Future Tense

Google’s Translate App Is Now Indispensable for International Travelers

Next time you see a tourist holding up a phone like this, she might be doing some translating, instead of taking a photo.

Photo by De Visu/Shutterstock

Google Translate may be the coolest app that you probably don’t have on your phone. Available for both iOS and Android, Translate doesn’t just shuffle words and phrases from one language to another—it can also literally rewrite the world around you. As TechCrunch reports, it also got a lot more useful Wednesday, adding 20 more languages to its repertoire. It now supports 27 tongues.

Instant translate is simple but surprisingly powerful, bringing augmented reality to the screens of consumer electronics. Hold up your phone’s camera to text in a foreign language, and the app will translate the words you put before it, erasing the old and inscribing the new in their place. As TechCrunch’s Drew Olanoff explains, Google built this feature around Word Lens, a program that it acquired when it purchased Quest Visual last year.

In its present form, instant translate works astonishingly well, but it does some things better than others.
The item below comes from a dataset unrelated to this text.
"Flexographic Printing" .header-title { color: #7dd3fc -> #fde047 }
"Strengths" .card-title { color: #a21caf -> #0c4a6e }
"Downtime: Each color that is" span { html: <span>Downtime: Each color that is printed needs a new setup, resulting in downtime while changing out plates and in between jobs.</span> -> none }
When I showed it a volume of Portuguese poetry, it was able to offer serviceable—if singularly unpoetic—takes on some lines. “The Martian found me on the street,” a Carlos Dumond de Andrade poem, aptly titled “Science Fiction,” promisingly begins, only to continue, “And had fear of my impossibility human.” Not bad, but I’ll stick with Richard Zenith’s more elegant rendering: “A Martian ran into me on the street / and recoiled at my human impossibility.” While it was impressive to watch the words take shape on my phone’s screen, this clearly isn’t the sort of task that the program was designed to accomplish—and it shouldn’t be faulted for its failure.
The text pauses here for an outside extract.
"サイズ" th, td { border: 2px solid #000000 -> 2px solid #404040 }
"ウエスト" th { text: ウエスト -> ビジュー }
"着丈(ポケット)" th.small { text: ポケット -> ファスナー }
Google Translate performed much better in my neighborhood coffee shop, successfully translating signs into Spanish, Filipino, and a variety of other languages, but it struggled to make sense of the specials scribbled on the chalkboard. While the handwritten missives of my baristas left it flummoxed, it can still recognize a surprisingly wide range of letters and fonts. Like Google’s image recognition software—which has gotten the company into a bit of trouble in the recent past—Translate uses convolutional neural networks to determine what is and isn’t a letter and then to guess how those letters fit together into words.
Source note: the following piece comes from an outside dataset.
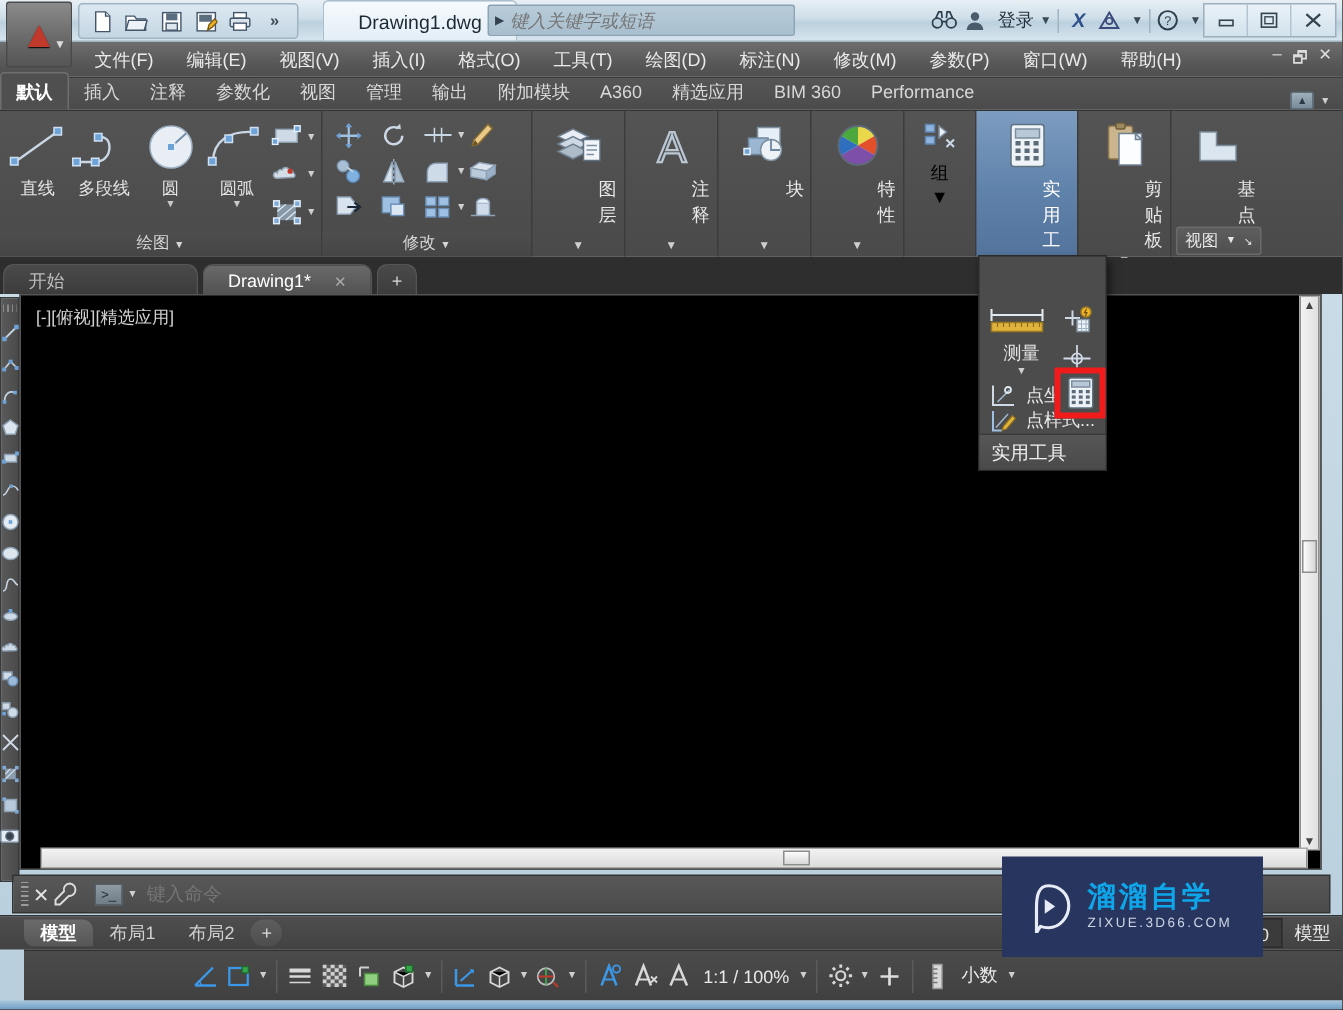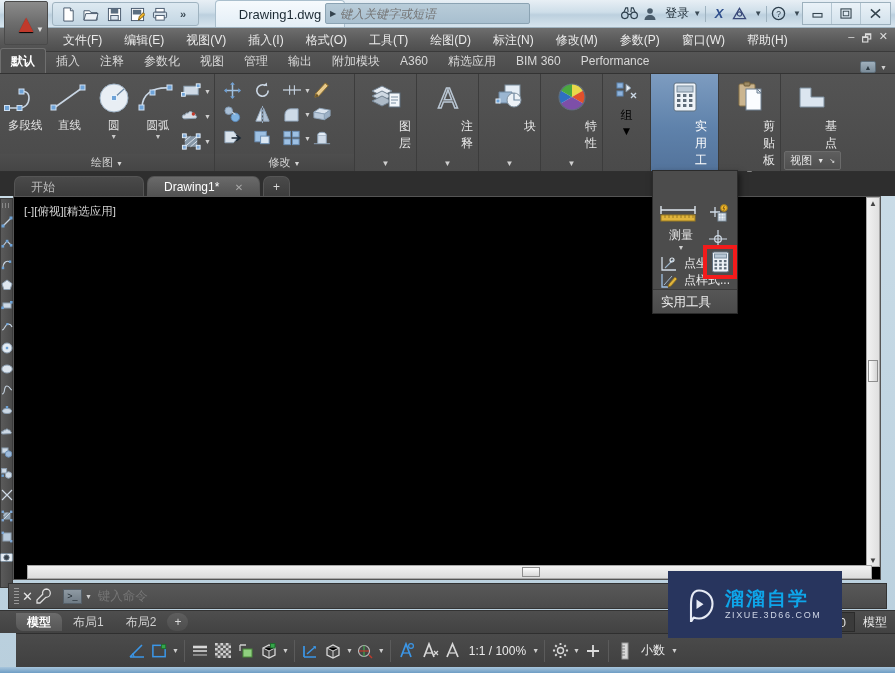"多段线" div.bigbtn { order: before "直线" -> after "直线" }
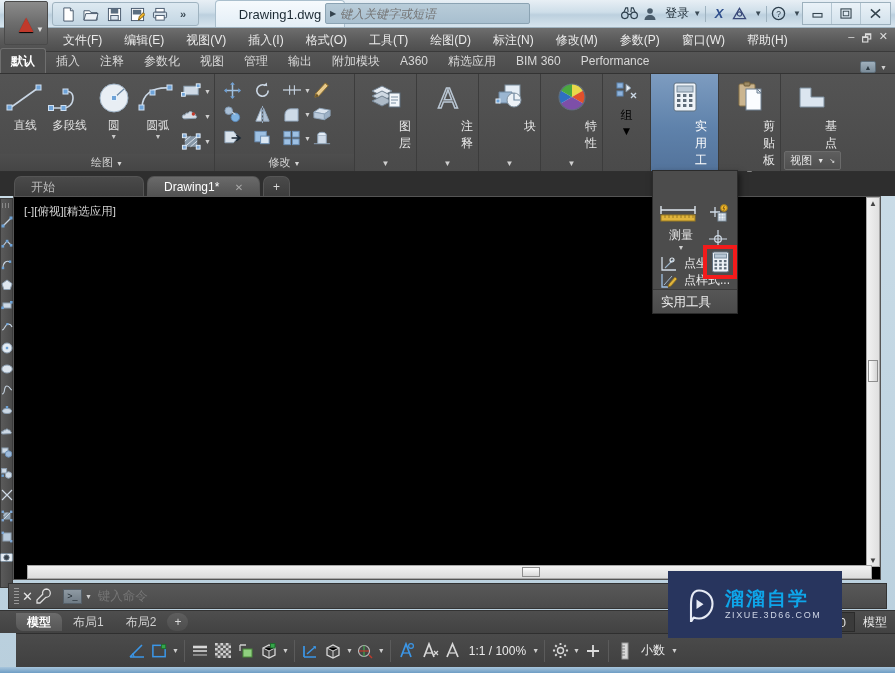"开始" .filetabs { padding-left: 14px -> 2px }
Perhaps most impressively, all of this works even when a phone isn’t connected to the Internet or a cellular network. By limiting how much variation the network searches for, Google was able to fit Translate’s letter and word recognition capabilities into a surprisingly tiny package. When you first attempt to translate to or from a new language, you’ll be prompted to download a small data packet. Once you have that information stored on your device, it no longer needs to exchange information with Google’s data centers. This should make it a remarkable tool for those traveling abroad with limited Internet access.

Google Translate product manager Julie Cattiau told TechCrunch that the program isn’t going to replace traditional language learning any time soon. It’s also no poet—as its brute force renderings of the lines I showed it plainly demonstrate. It is, however, very, very cool.